**Work to be completed:** Count only the lines of the records that hold "星汇文华", then give the number without any other words.
** Opening Entries provided block **
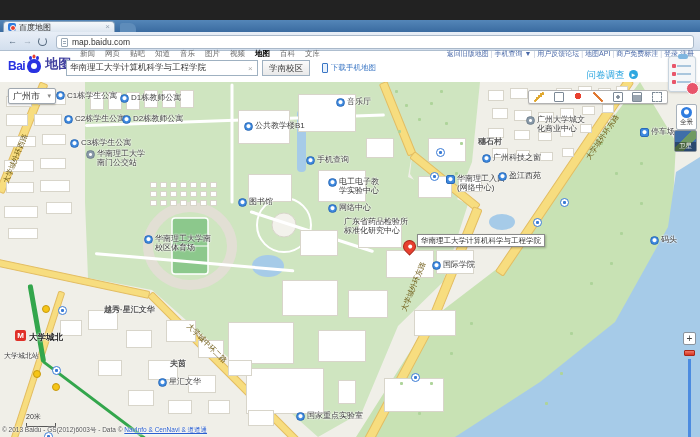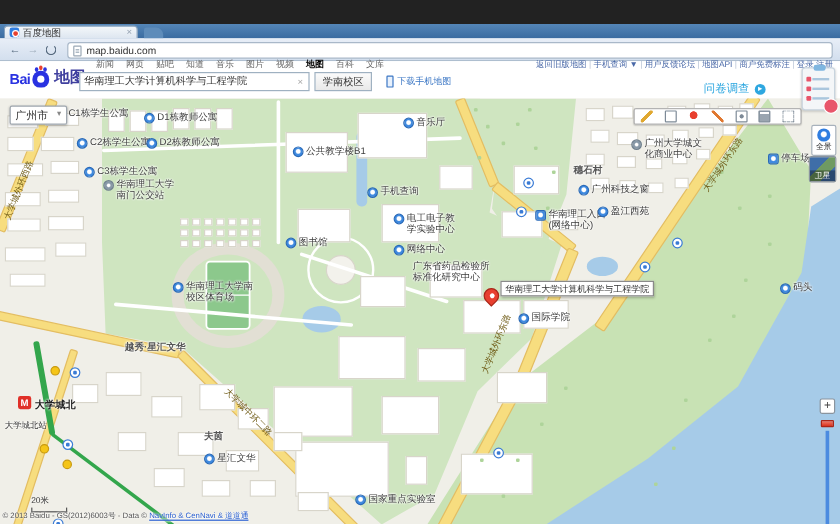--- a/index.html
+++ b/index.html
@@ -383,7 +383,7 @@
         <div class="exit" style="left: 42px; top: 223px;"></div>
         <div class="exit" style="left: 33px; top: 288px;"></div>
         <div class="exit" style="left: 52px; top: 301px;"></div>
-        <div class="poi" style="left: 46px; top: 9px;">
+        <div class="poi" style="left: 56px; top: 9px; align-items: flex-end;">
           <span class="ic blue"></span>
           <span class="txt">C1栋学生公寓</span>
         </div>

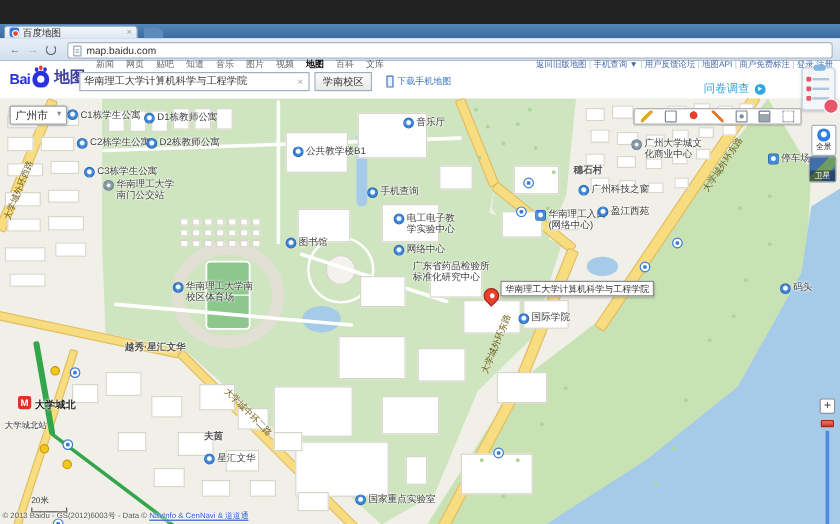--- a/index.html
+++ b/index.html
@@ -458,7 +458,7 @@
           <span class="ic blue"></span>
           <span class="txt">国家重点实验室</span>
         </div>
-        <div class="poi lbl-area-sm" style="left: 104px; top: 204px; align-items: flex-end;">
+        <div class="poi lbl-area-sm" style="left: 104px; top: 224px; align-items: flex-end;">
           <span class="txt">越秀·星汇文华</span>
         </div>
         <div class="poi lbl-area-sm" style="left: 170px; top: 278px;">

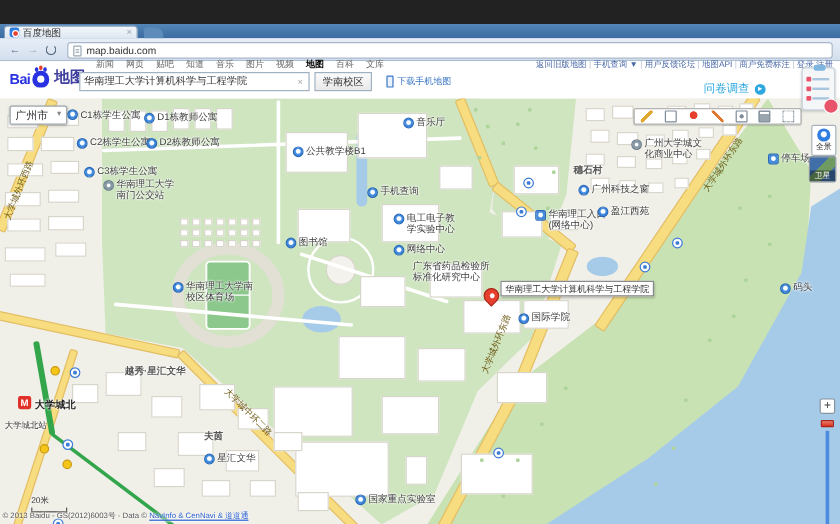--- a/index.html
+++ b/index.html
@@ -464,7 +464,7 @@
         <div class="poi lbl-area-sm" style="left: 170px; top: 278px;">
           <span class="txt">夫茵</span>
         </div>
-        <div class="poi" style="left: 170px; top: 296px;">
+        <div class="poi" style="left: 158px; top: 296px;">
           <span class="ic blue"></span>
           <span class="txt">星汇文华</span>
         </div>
** Closing Entries provided block **
** Opening Entries provided block **
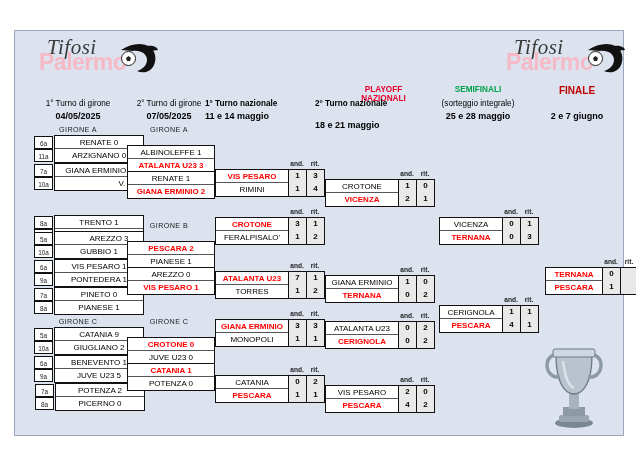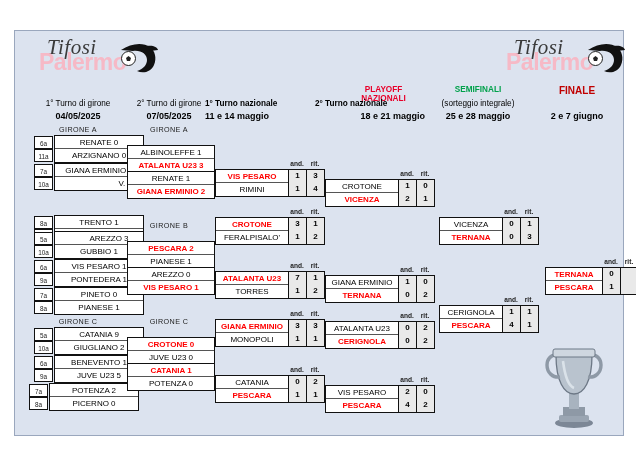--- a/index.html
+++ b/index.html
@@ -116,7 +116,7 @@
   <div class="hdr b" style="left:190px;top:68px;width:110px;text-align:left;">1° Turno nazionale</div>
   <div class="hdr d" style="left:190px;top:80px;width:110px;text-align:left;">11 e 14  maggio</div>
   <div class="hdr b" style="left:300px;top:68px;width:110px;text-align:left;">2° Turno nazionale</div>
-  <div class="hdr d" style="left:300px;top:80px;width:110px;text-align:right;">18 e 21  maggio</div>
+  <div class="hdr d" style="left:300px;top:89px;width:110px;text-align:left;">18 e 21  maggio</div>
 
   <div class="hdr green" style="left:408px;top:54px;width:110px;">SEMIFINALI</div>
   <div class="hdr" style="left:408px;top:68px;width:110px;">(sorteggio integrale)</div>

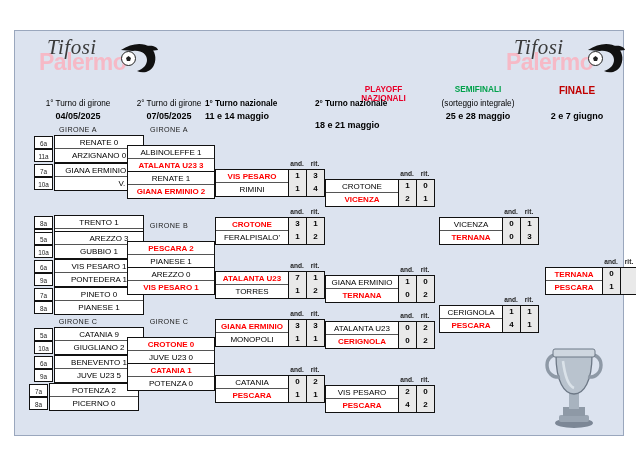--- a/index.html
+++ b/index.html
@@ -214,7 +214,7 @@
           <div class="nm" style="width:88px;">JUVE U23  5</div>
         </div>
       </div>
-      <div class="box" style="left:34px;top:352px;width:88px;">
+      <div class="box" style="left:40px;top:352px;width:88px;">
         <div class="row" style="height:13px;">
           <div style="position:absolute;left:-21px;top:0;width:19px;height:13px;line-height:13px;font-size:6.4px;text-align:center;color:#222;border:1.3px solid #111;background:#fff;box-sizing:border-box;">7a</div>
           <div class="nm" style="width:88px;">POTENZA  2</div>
** Closing Entries provided block **
**Solved problem:** 2